Final Report : remove obsolete deps for LCFG client (274)

The Goal

The primary goal for this project was to remove the LCFG client dependency on obsolete W3C::SAX XML modules by switching to the XML::LibXML module which is based on libxml. The plan was to create a new object-oriented API for accessing and manipulating the profile/component/resource and packages information for an LCFG client profile. The intention being that, whilst initially the API would only be used for the rdxprof client process, it would be designed in such a way that it could be used by all LCFG software which needs to be able to read and write profile data in the various supported formats (both client and server side). Reducing the numerous separate implementations to a single code base would mean that as well as improving maintainability this would open the way to future new feature development since any new features would only need to be implemented once.

The Project

The project has taken nearly 4 years to reach completion. Although a lot of effort was involved mostly it took a long time because many other higher priority projects took precedence (e.g. the SL7 platform and server upgrades). The project was mostly achieved in 3 distinct phases:

  1. Prototype : December 2013 to February 2014. A prototype Perl module was rapidly developed for parsing LCFG XML profiles. This used XML::LibXML and Moose (later replaced with Moo). Some interesting ideas were investigated including that of storing all the components/resources for the current profile in memory with all possible context states to allow rapid querying and context-change handling. This prototype was also used to test the idea of representing as an object-tree the entire set of differences between profiles and using a change handler module to calculate the necessary response for any changes. Although reasonably successful in terms of the original requirements this prototype proved to be slow and very memory heavy (50 to 100MB for an average profile) compared to the v3 client. As a quick test a simple (and not feature complete) parser for the LCFG XML profiles was written in C using the libxml library, this proved to be much, much faster and less memory intensive so a decision was taken to do the XML parsing in C but keep most other functionality at the Perl level. The results of the investigations during this period were very useful when it came to designing the final products but it is likely that very little of the actual prototype code survived.
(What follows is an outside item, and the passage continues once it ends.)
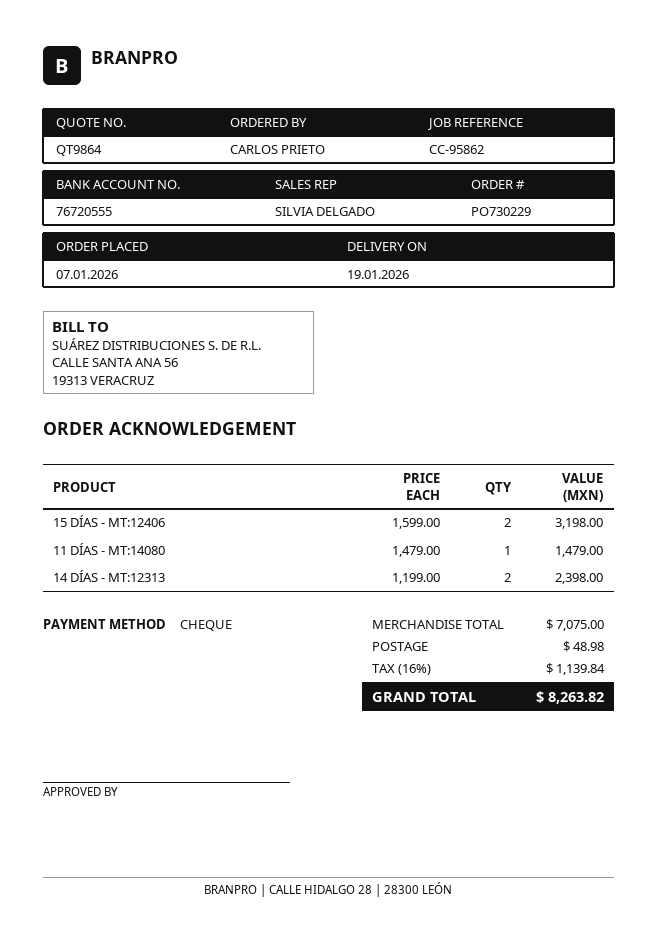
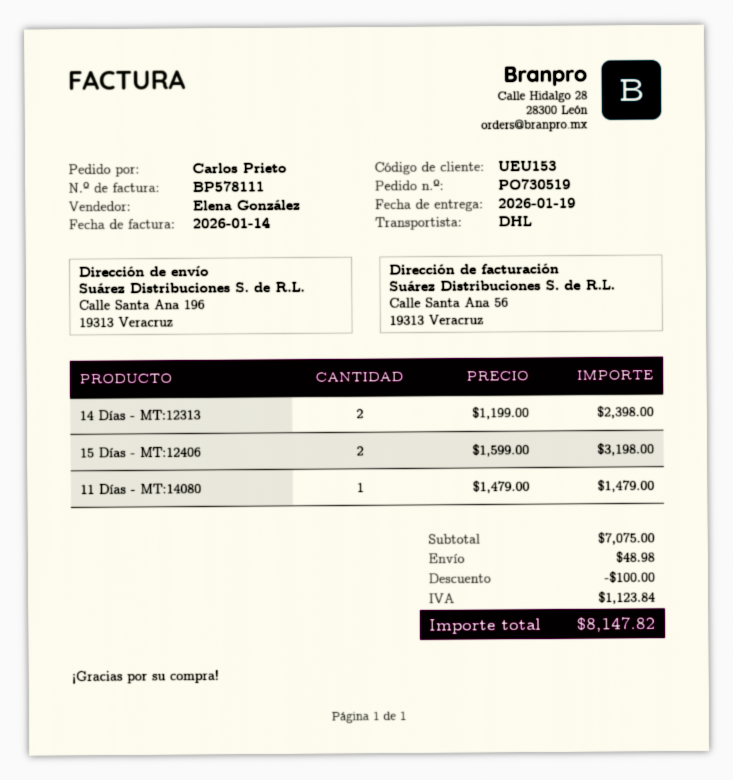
order number: PO730229 -> PO730519
sales rep: SILVIA DELGADO -> Elena González
discount: none -> 100.00
tax: 1139.84 -> 1123.84
total: 8263.82 -> 8147.82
  1. Consolidation : September 2015 to October 2016. After a long period of inactivity due to the SL7 platform work a fresh look was taken at the goals for this project. The idea of extending the code beyond just the needs of the LCFG client emerged with the vision of a single set of core libraries which all client (and eventually server) code could use for processing LCFG profiles. The idea of holding all component/resource data in memory for all possible context states was dropped as it was still too memory intensive and the approach was switched to the simpler method of evaluating the contexts as the XML profile was processed. During this period of work all the basic functionality necessary to run the client rdxprof tool was completed and most of those APIs have changed little through to the end of the project. A new change handler was written and a first attempt was made at porting the client to the new libraries. At this stage the core libraries could be used to parse most Informatics profiles except for those with resources that had complex context expressions.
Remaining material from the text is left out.